People often suggest that our brains are naturally very negative, and that this makes us sick. This is the equivalent of believing in tarot cards (no offense to the people who are into that).


Smart people think in terms of balancing

For instance: I can harvest nature’s resources, but then I need a net profit on the other side.
I think a washing machine is a good example. You need resources to build a washing machine, it takes energy to use it, but it also buys time — time we can spend on understanding reality, for instance.
I think AI is a terrible deal. It overspends resources for a limited and very narrow output.
A lot of medical interventions are a bad deal too. It’s fantastic that you can grab your skis, break your leg, and get it fixed — but without hospitals you would never take the risks in the first place.
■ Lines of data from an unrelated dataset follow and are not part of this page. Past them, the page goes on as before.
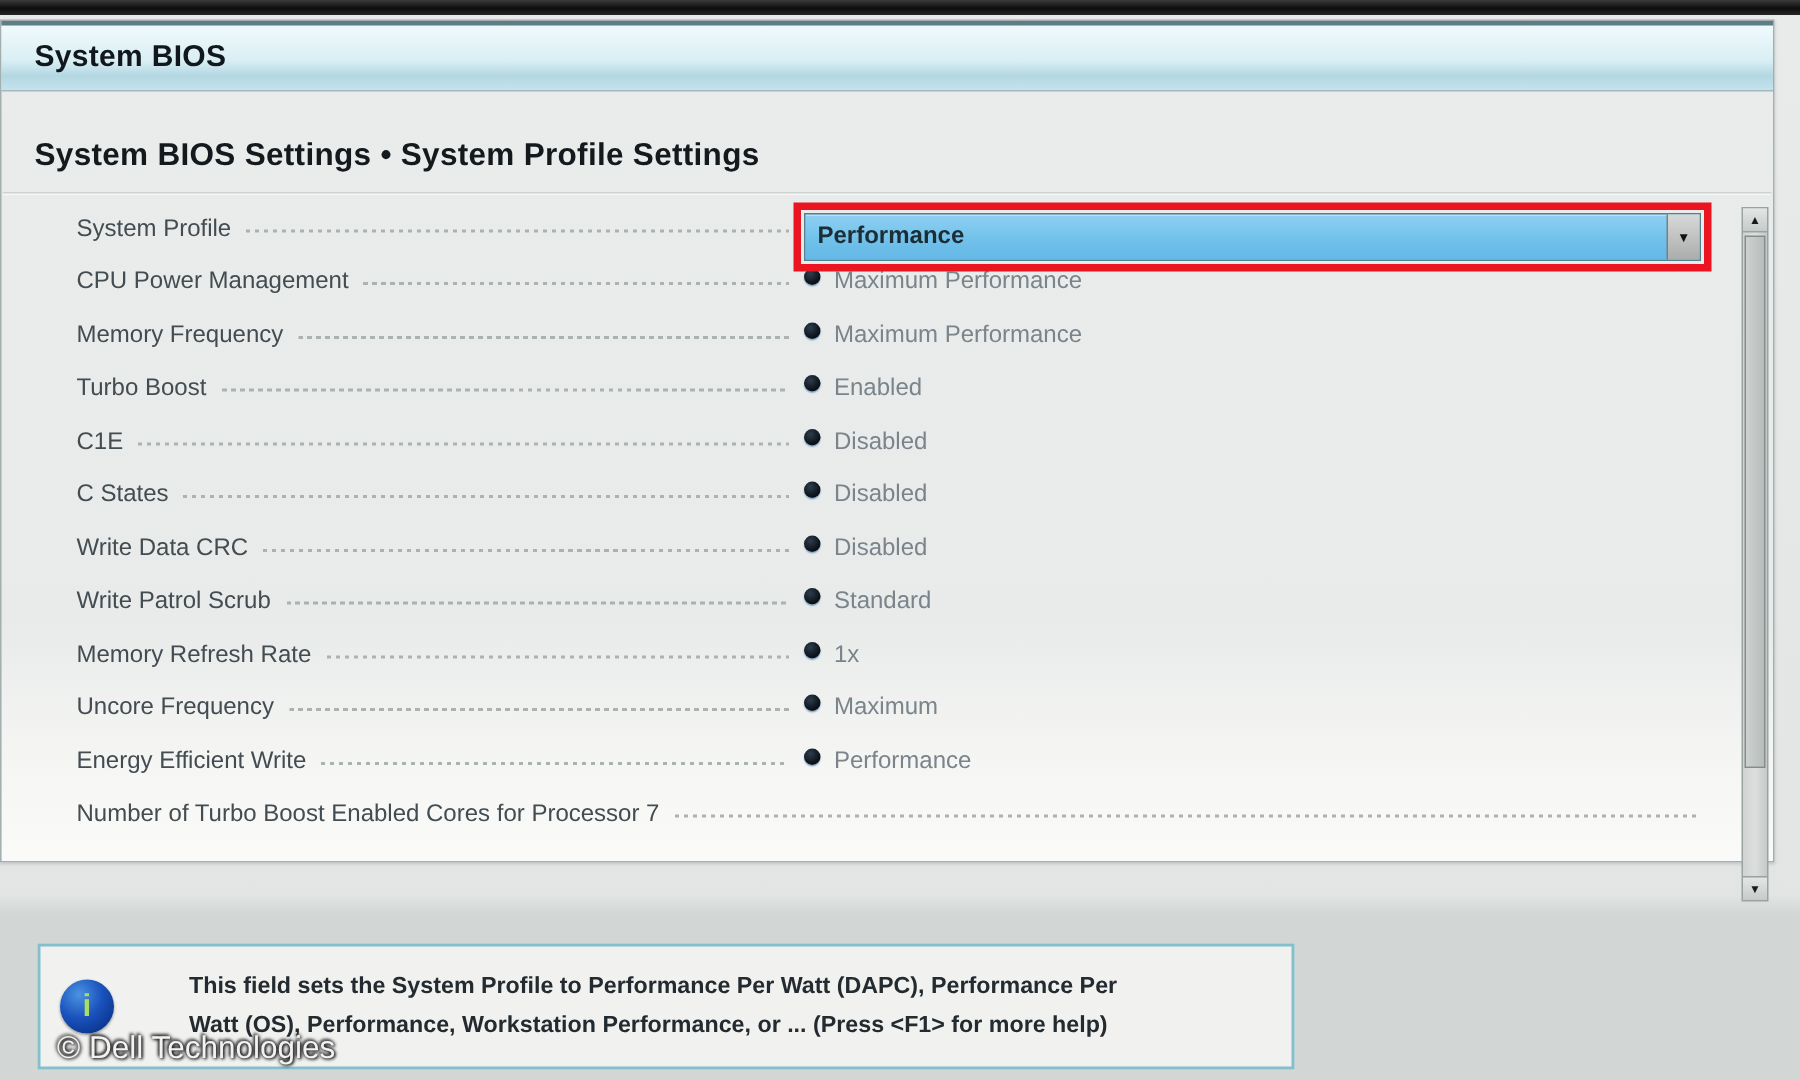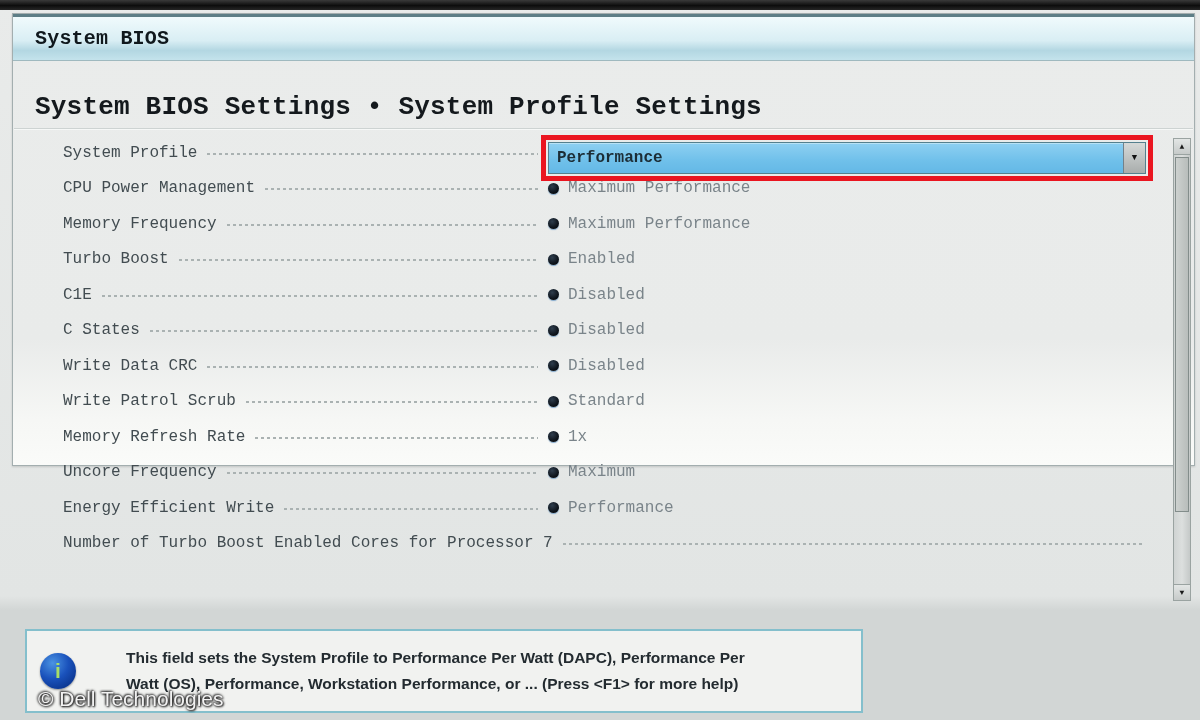"System BIOS" .panel { font-family: Liberation Mono, monospace -> none; height: 453px -> 562px; left: 12px -> 0 }
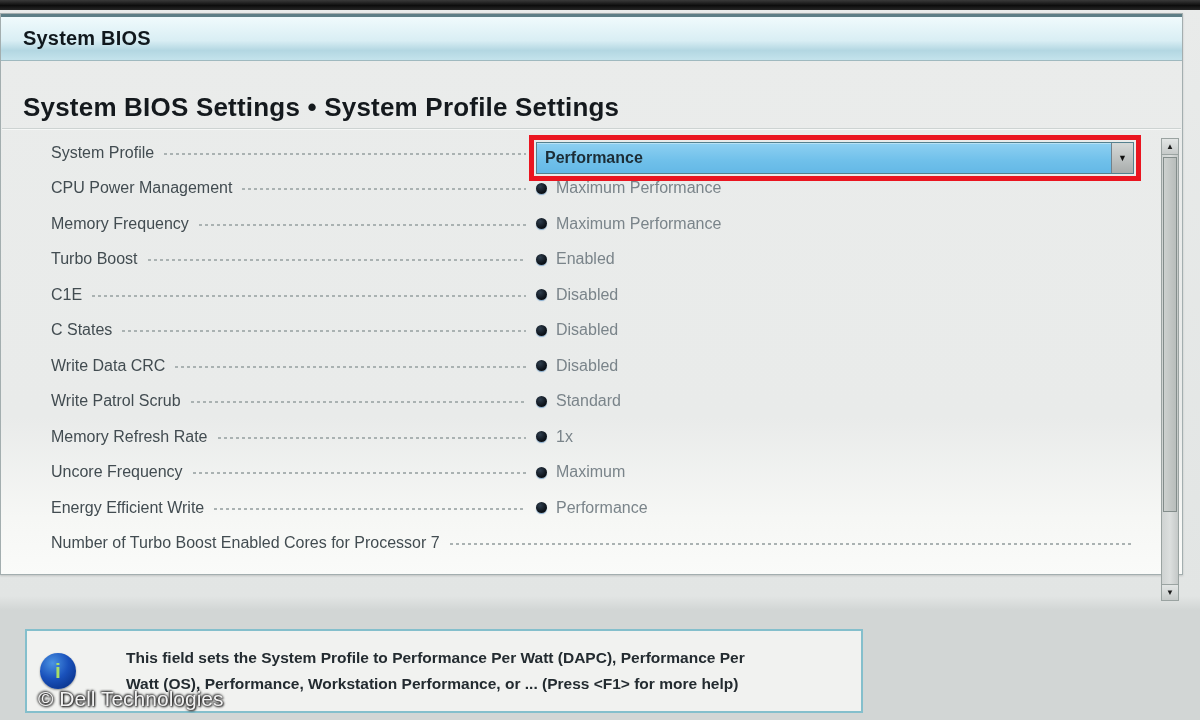"System BIOS Settings • System" .page-title { font-size: 26px -> 21px }
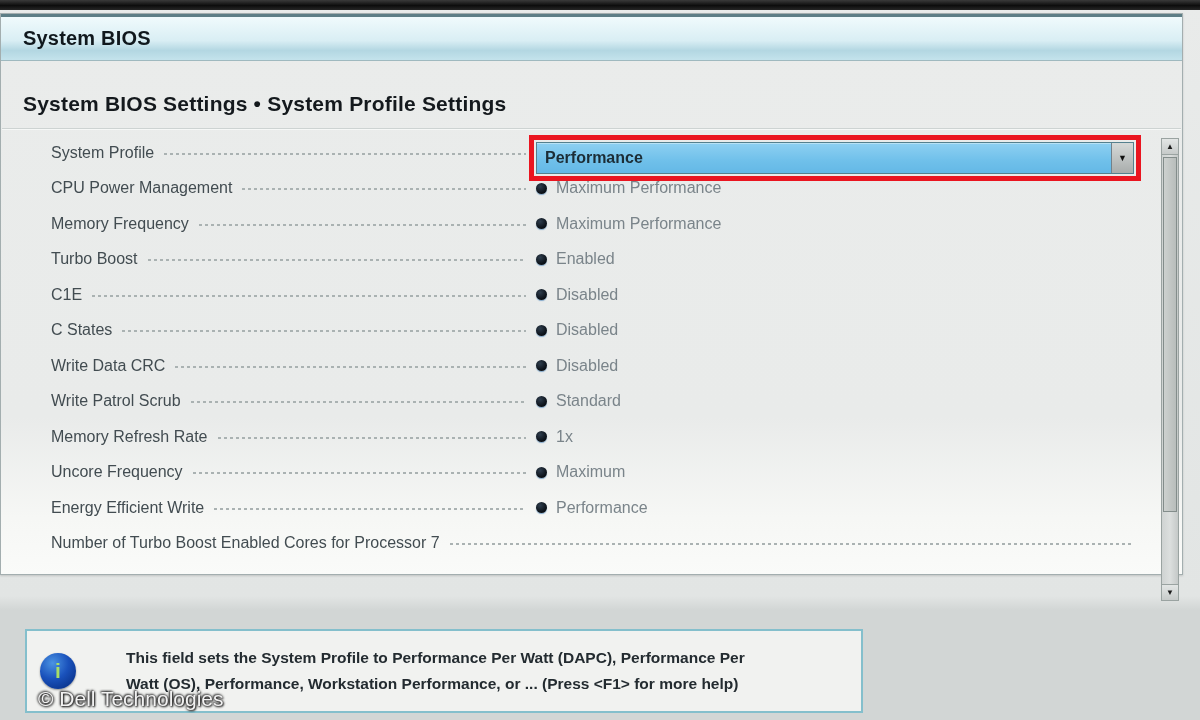"Maximum Performance" .row-value { align-items: center -> none }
Economic Growth Doesn’t Exist

Economic growth basically means this: we use more resources, and we build fancier things.
But that’s not growth: we — and the universe — pay for that on the other side. A lot of things come with a big price.
Economic growth is completely imaginary.


Why AI Will Never Have a Chance Versus the Best Humans

Humans possess knowledge that has accumulated over generations and generations of families—people who made mistakes, corrected them, and passed the lessons on. You can’t compare that with an AI that only works with recent, surface-level knowledge generated on the spot.

Knowledge also means realizing when you’ve made a mistake, taking a step back, and rebalancing. Think of smartphones, or religion: sometimes we overshoot, recognize it, adjust, and move on. That’s normal. An AI doesn’t do that.

We always need some spare energy to see alternatives next to the choices we make. A computer can spend all its resources on the chess game. We, as humans, have to look out for others while we play chess—or decide that this is not the moment to play chess at all. These decisions are far more complex than they seem. We don’t live in a fantasy world with unlimited resources.


Do you want the real red pill?
The inside of a body or brain works like a radio play.
You give input, it goes through a black box, and you get output.
Try it.


Consciousness is a journey through your body


The difficult part is acknowledging the real problem. For example: I have nothing to do at work, I’m bored, I don’t know where to start. Or: I’m going too hard, I’m exercising too much.